I had the same conversation with two clients last week who struggle to spend money on themselves. And yet, sometimes spending is the smarter financial decision. It’s not always about sacrifice. It’s about asking: “What will genuinely improve my life?”

And progress doesn’t just apply to gadgets and travel. It applies to markets, too. And to us.

I’ve now lived through five major market crashes I can remember - the 1987 crash (I was at University learning about the Tulip Mania Bubble of 1637!), the dot-com bust in 2000 (when a group of us had just established our own Independent Financial Advisory Practice) the Global Financial Crisis of 2008, Covid 19 (ug), and many other peaks and troughs along the way, and now... well, whatever this one turns out to be.

What were you doing during those milestones?

Every time, the headlines screamed. Every time, people said “this time is different”. Indeed, the cause was different, but the outcome the same. Every time, things recovered. Often within a year, sometimes more messily - but recover they did. That’s progress, too.

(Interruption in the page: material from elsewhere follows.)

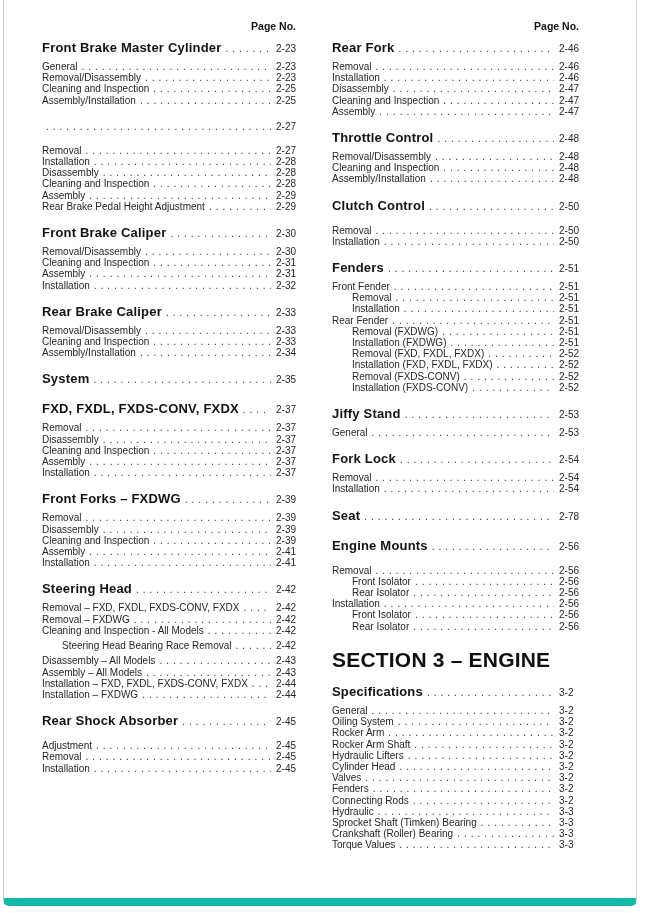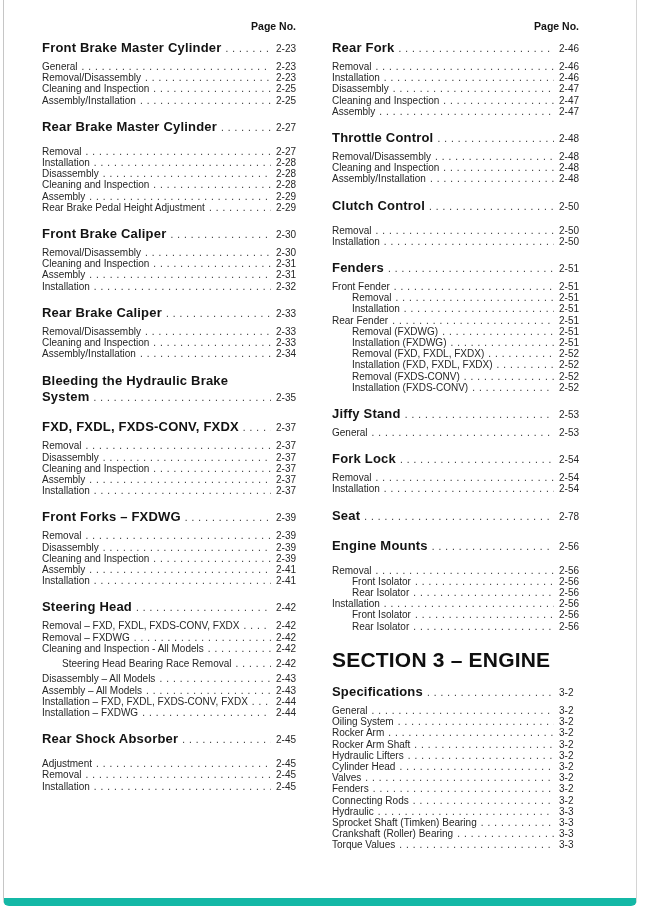"Rear Brake Master Cylinder" span.h-text { html: <span>Rear Brake Master Cylinder</span> -> none }
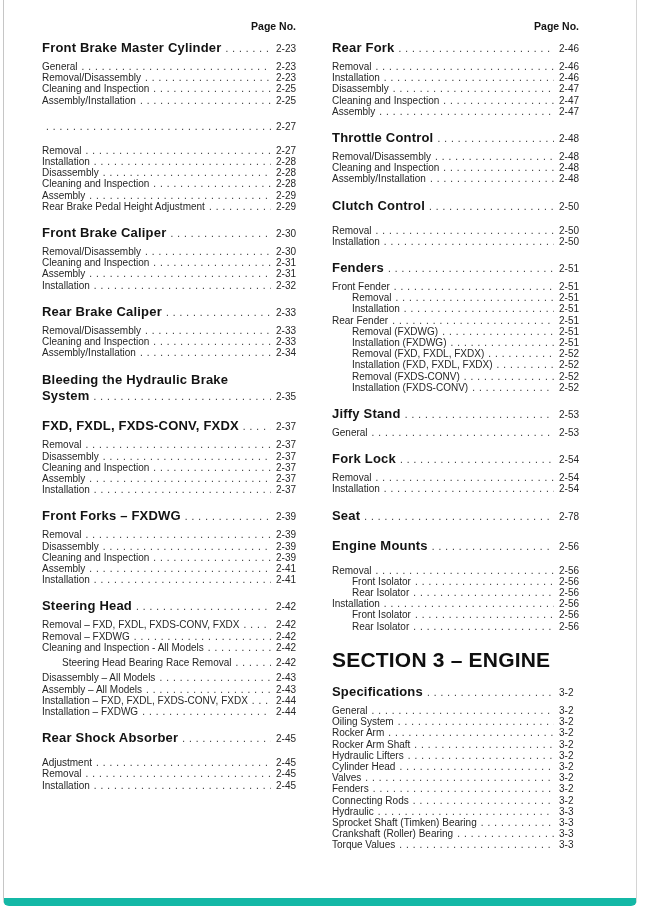"Bleeding the Hydraulic Brake" div.h-line { html: <div><span>Bleeding the Hydraulic Brake</span></div> -> none }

Because easy doesn’t always feel right

Maybe we’re wired to believe things need to be difficult to be worthwhile. A bit of ego maybe. That’s why people train for months to run the London Marathon, shunning a run/walk strategy as ridiculous, or even when they could just walk in the sunshine. There’s something glorious in the hard things. In the effort. In the doing.

That’s why I wear my Garmin even though I never look at the data. It’s not about the metrics - it’s the ritual of pressing start. The commitment to just get going. The same applies to your finances. It’s not about over-analysing. It’s about having a plan and sticking with it. But start.

Markets will always wobble. Every wobble feels different. Every wobble brings a new headline. Financial advice guru Nick Murray puts it best: “Capitalism always finds a way”. The great companies of the world continue to innovate, to grow, to solve problems and create value. That’s human progress too.

Even skateboarding brands are getting in on the commentary – last week I was sent an email from one referencing last week’s volatility - which tells you everything about how whipped up the news cycle is. It didn’t say ‘chill dude’ though, that’s down to me.

So if you’ve had a week of doom-scrolling or overthinking, take a breath. Watch something daft (just not ‘The Watcher’, trust me). Try ‘With Love, Megan’ on Netflix if you fancy something sweet, escapist, and flower-sprinkled. Ask yourself what matters most, then make the choices that support that.

And maybe, finally, get the headphones, or some new straighteners, or whatever it is you are denying yourself. You’re worth it.

With warmth and a healthy dose of perspective, Jon.